1/2 lb of peeled and sliced russet potatoes (about one large)
1/4 pound of carrots sliced (about one large)
2 cups water
2 TBS raw sunflower seeds
5 TBS nutritional yeast (unfortified!)
1 TBS lemon juice
1 TBS rice vinegar
1/2 to 1 tsp salt (I use a full tsp when making them for others)
1/2 tsp chili powder
1 tsp onion powder

3 cloves garlic pealed and finely chopped
1 lb frozen spinach, thawed and pressed in a strainer to remove all liquid
1 1/2 or 2 cups canned or cooked white beans -- rinsed and drained
1 tsp ground cumin
1/2 tsp ground coriander

8 small corn tortillas



Directions:

1) Place the potatoes and carrots into a covered saucepan with 2 cups of water and boil until soft (about 10 minutes)

2) Transfer the potatoes, carrots and cooking water to a blender. Add the sunflower seeds, yeast, lemon juice, vinegar, salt, chili powder and onion powder and process until smooth and creamy.

3) Saute the chopped garlic in a large saucepan in 1/2 cup of water, stirring frequently until water boils away. Add the drained spinach and stir around for a minute while continuing to cook, then add the drained white beans and smash with a potato masher, until all beans are flattened.
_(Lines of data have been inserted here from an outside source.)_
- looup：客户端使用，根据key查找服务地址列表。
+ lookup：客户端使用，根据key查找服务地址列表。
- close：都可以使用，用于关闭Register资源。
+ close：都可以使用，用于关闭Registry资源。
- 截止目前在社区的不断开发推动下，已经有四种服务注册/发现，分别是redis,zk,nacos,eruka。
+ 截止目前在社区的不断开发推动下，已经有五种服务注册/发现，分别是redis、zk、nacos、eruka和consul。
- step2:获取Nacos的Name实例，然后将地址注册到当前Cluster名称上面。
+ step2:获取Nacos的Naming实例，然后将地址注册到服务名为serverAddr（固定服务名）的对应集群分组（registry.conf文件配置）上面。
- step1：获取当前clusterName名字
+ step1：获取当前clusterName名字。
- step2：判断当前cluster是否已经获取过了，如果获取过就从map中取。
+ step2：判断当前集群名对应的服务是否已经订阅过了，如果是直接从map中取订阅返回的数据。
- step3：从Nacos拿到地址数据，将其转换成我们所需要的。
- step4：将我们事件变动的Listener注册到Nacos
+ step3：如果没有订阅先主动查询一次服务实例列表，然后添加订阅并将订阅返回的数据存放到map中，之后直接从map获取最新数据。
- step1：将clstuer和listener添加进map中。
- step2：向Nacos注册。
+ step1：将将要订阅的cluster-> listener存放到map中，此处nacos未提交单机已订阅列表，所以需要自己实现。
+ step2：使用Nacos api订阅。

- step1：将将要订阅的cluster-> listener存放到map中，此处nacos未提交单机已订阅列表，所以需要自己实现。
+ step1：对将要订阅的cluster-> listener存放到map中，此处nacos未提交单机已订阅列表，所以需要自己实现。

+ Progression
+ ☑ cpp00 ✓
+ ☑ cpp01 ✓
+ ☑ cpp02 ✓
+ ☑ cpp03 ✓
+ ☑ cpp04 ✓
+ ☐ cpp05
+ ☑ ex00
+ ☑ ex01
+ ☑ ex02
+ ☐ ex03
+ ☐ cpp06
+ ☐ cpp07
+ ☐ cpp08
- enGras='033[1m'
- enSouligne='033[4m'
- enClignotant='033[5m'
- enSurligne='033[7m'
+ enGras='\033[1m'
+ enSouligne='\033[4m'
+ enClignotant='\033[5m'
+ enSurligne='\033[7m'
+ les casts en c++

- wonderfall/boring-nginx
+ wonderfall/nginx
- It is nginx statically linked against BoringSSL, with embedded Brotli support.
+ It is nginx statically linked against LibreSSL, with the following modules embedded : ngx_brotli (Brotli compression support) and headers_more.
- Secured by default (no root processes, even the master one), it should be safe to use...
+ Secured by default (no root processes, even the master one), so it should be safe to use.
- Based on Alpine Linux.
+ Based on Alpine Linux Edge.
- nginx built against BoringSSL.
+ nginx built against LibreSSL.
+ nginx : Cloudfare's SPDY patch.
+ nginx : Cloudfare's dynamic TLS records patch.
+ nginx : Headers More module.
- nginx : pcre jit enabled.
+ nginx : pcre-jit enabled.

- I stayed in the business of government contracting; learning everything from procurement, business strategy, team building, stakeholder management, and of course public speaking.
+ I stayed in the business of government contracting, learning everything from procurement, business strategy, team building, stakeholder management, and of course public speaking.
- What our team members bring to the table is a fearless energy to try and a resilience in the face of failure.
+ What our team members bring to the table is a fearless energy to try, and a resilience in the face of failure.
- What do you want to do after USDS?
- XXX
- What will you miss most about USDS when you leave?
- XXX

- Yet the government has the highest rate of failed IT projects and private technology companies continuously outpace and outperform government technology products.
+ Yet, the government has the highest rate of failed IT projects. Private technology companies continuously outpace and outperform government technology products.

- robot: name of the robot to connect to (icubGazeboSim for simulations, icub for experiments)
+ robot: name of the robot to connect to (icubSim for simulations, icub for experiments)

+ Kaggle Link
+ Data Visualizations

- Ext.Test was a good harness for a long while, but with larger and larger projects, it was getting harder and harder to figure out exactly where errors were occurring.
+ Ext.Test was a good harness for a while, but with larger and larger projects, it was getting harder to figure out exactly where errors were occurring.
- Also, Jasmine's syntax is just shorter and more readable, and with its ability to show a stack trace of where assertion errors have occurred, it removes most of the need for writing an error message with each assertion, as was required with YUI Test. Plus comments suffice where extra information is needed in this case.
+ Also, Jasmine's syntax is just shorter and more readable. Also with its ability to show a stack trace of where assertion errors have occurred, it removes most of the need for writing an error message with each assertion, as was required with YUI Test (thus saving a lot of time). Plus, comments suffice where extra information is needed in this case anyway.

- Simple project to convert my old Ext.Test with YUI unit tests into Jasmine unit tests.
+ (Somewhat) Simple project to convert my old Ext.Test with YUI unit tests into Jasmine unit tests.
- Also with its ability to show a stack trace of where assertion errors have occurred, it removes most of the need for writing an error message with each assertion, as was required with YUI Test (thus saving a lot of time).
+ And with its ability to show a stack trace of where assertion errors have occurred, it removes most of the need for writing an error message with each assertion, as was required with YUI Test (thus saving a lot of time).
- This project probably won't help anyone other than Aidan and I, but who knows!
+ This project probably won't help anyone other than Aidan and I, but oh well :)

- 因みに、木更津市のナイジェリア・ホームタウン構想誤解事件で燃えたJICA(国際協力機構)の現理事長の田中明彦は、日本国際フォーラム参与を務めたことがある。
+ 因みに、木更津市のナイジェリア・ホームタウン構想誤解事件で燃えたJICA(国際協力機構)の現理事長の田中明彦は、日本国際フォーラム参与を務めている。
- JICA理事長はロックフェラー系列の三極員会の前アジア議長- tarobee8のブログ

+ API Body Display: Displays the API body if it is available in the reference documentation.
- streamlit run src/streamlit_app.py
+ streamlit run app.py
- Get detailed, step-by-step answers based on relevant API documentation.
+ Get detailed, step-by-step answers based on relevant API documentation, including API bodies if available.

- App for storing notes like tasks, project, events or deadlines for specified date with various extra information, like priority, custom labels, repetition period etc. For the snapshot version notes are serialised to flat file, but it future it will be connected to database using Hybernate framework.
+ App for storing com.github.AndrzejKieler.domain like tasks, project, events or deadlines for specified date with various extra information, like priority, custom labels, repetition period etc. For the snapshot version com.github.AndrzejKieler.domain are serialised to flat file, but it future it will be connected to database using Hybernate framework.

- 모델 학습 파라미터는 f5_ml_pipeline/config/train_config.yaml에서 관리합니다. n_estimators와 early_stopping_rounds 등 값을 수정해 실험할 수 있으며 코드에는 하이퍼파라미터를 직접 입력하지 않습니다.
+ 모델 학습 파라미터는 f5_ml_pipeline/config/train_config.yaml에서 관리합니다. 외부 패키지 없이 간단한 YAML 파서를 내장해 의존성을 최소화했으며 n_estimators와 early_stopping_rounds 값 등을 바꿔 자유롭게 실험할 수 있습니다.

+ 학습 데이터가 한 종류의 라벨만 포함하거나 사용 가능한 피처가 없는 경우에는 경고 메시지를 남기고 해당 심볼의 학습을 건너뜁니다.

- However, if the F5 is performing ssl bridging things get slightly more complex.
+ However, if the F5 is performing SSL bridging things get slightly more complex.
Sprinkle with the cumin and coriander and stir well.

4) Add the blended potato-carrot mixture and stir well with spatula, continuing to heat on medium until it starts to bubble. Then turn off heat.

5) Place a dry cast iron skillet on high and set 1-4 corn tortillas in it turning them a few times until they get nice and hot and very flexible. Then spoon about 3-4 TBS of the spinach mixture onto each tortilla and then fold in half making a half-round sandwhich. Gently press each half circle with the spatula while they cook turning them every minute or two until each side gets a tiny bit brown, then transfer to a plate and serve hot.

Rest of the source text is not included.